Start of Supplied records

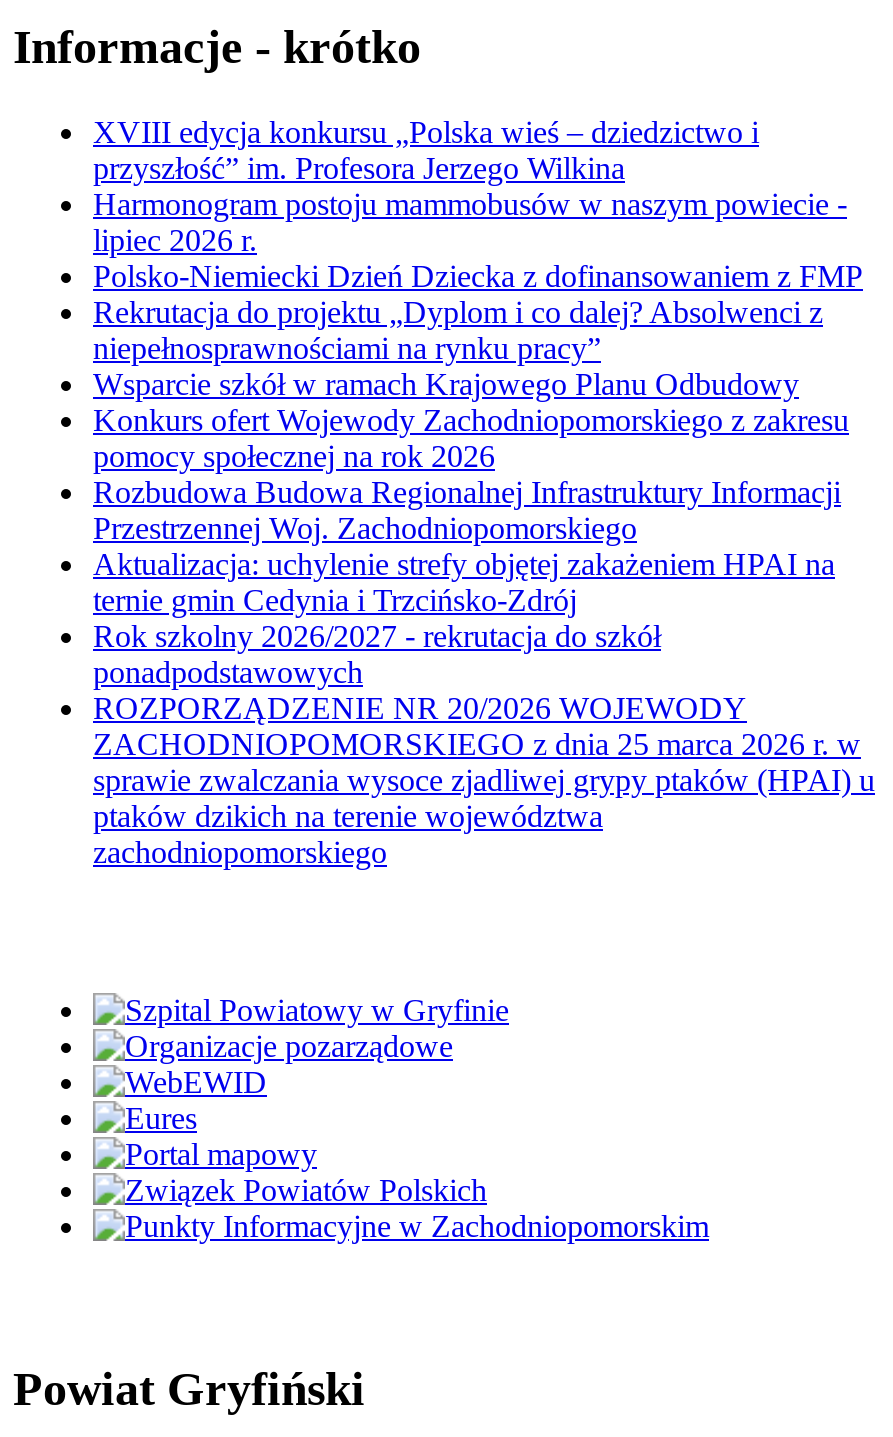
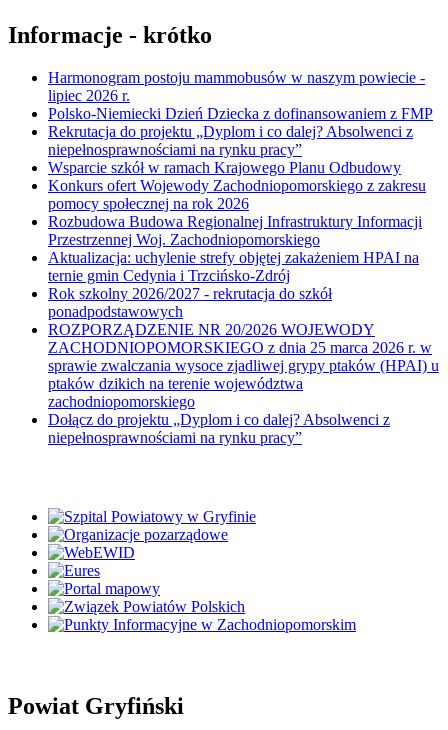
- XVIII edycja konkursu „Polska wieś – dziedzictwo i
- przyszłość” im. Profesora Jerzego Wilkina

moved up: Harmonogram postoju mammobusów w naszym powiecie - | lipiec 2026 r. | Polsko-Niemiecki Dzień Dziecka z dofinansowaniem z FMP | ... | ptaków dzikich na terenie województwa | zachodniopomorskiego

+ Dołącz do projektu „Dyplom i co dalej? Absolwenci z
+ niepełnosprawnościami na rynku pracy”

End of Supplied records

→ Problem requirements:
Leaving aside the images, write out every entry above exactly.

→ Reply:
- XVIII edycja konkursu „Polska wieś – dziedzictwo i
- przyszłość” im. Profesora Jerzego Wilkina

moved up: Harmonogram postoju mammobusów w naszym powiecie - | lipiec 2026 r. | Polsko-Niemiecki Dzień Dziecka z dofinansowaniem z FMP | ... | ptaków dzikich na terenie województwa | zachodniopomorskiego

+ Dołącz do projektu „Dyplom i co dalej? Absolwenci z
+ niepełnosprawnościami na rynku pracy”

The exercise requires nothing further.